I don’t think our databases could handle the volume — and unless they all had unique names, how would you know? An entirely different, yet somehow mind-blowing thought.
What would the name of your great-great-great-great-great-great-grandmother’s mouse name be and how could you identify her among the furry-faced zillions of other mice? It is a mind-boggling concept, so I’ll move on.
To say that spring in New England and all points north is unstable is an understatement … and the climate changes our government is ignoring is definitely a part of the problem. To be fair, the weather in this part of this continent is generally unpredictable. Around here, it’s more about the level of unpredictability and this year has been crazy.
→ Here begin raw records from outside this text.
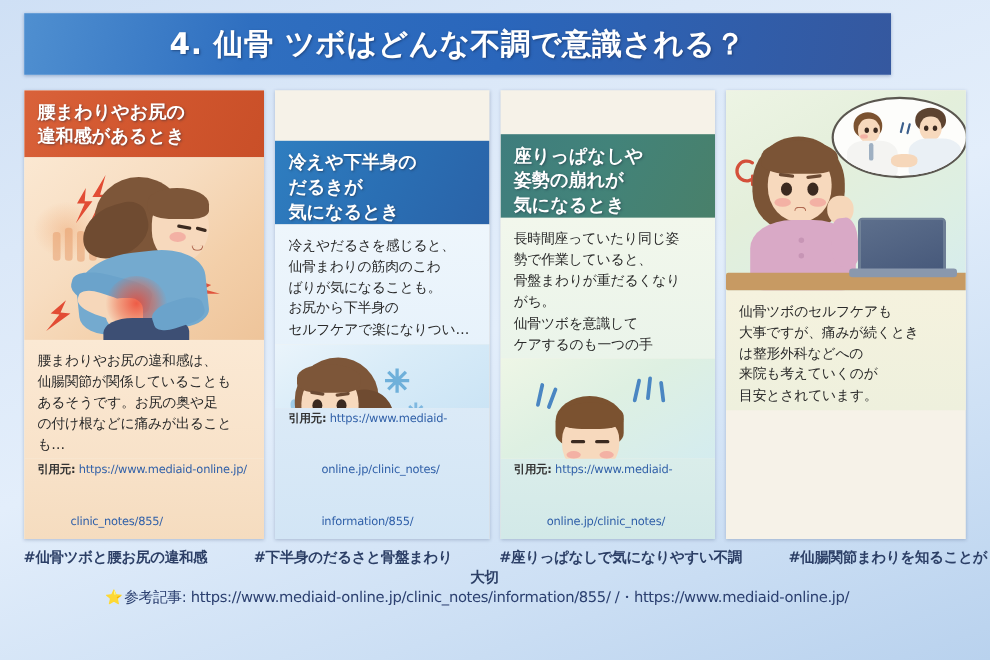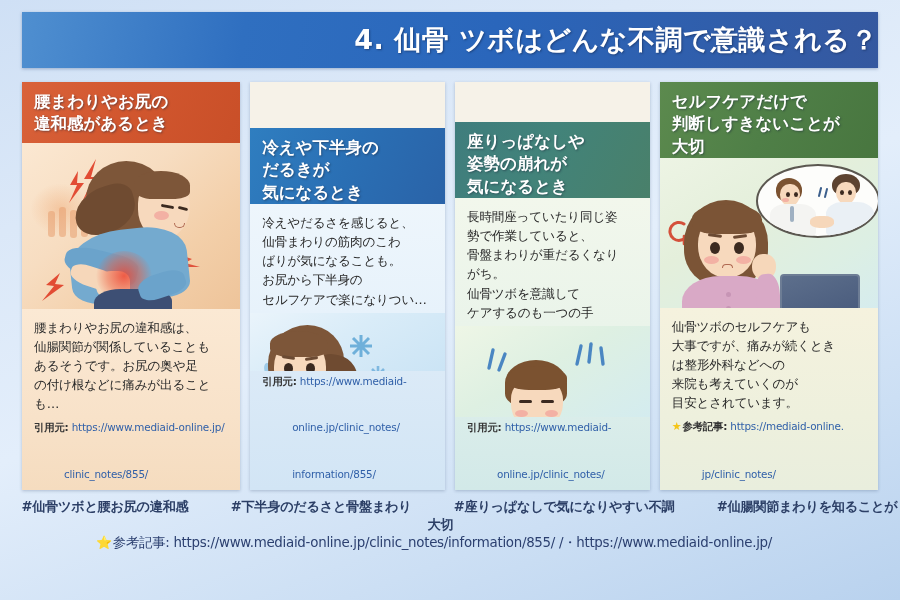"4. 仙骨 ツボはどんな不調で意識される？" .header-band { justify-content: flex-end -> center; width: 856px -> 788px }
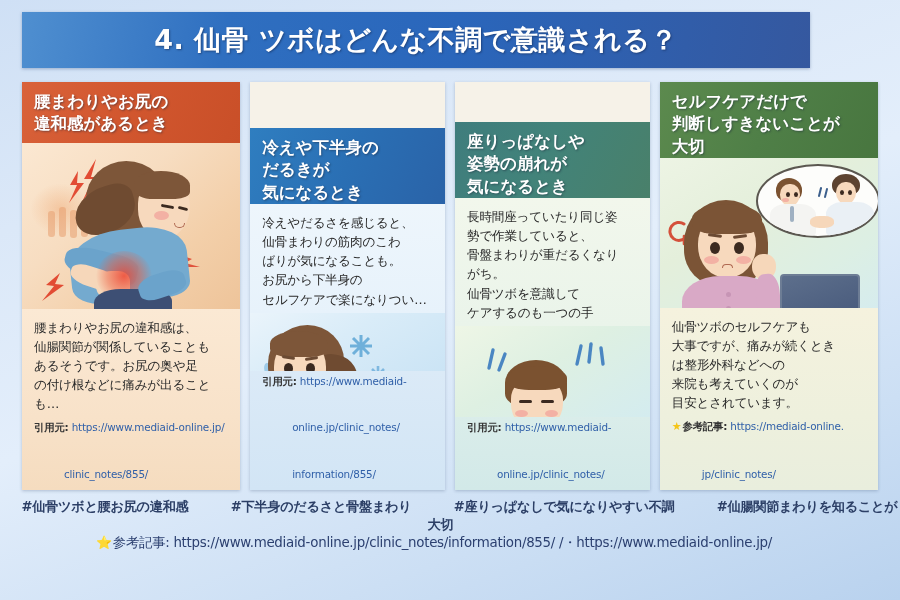"セルフケアだけで" div.panel-head { html: <div> <div>セルフケアだけで 判断しすきないことが 大切</div> </div> -> none }
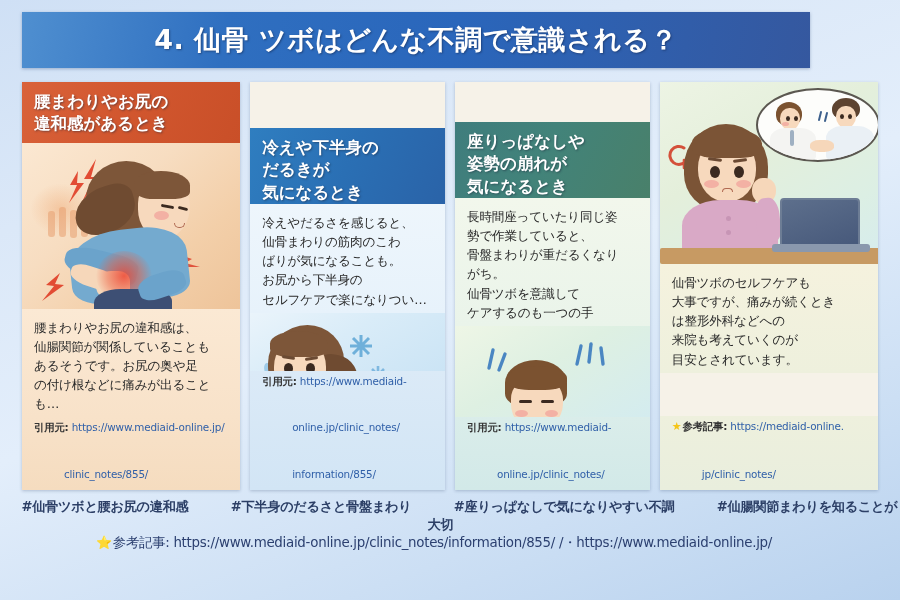"★参考記事: https://mediaid-online." div.cite { html: <div> <span>★</span><span>参考記事:</span> <span>https://mediaid-online.</span> <span>jp/clinic_notes/</span> </div> -> none }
Instead of flowers, we have gotten snow and wind and rain and very cold temperatures. We had a few days when the crocus came up — and here they are:
Otherwise, we do have green shoots for the hopefully soon-to-bloom daffodils. Please view last year’s groups and try to relate:
This really is spring in New England. We get lots of winter and then we get “it’s not exactly winter, but it sure isn’t spring, either.” One morning, the sun comes up. Sometime between breakfast and lunch, the leaves on the trees open and by mid-afternoon, it’s hot, humid and buggy — which is what we humorously call summer.
Photo: Garry Armstrong
Welcome black flies and flying jaws. Welcome mosquitoes who can bite you through your denim jacket. It’s time to itch, wheeze … and if you can, get yourself to one of our wonderful beaches. I wish our seasons were a bit more orderly and perhaps — predictable.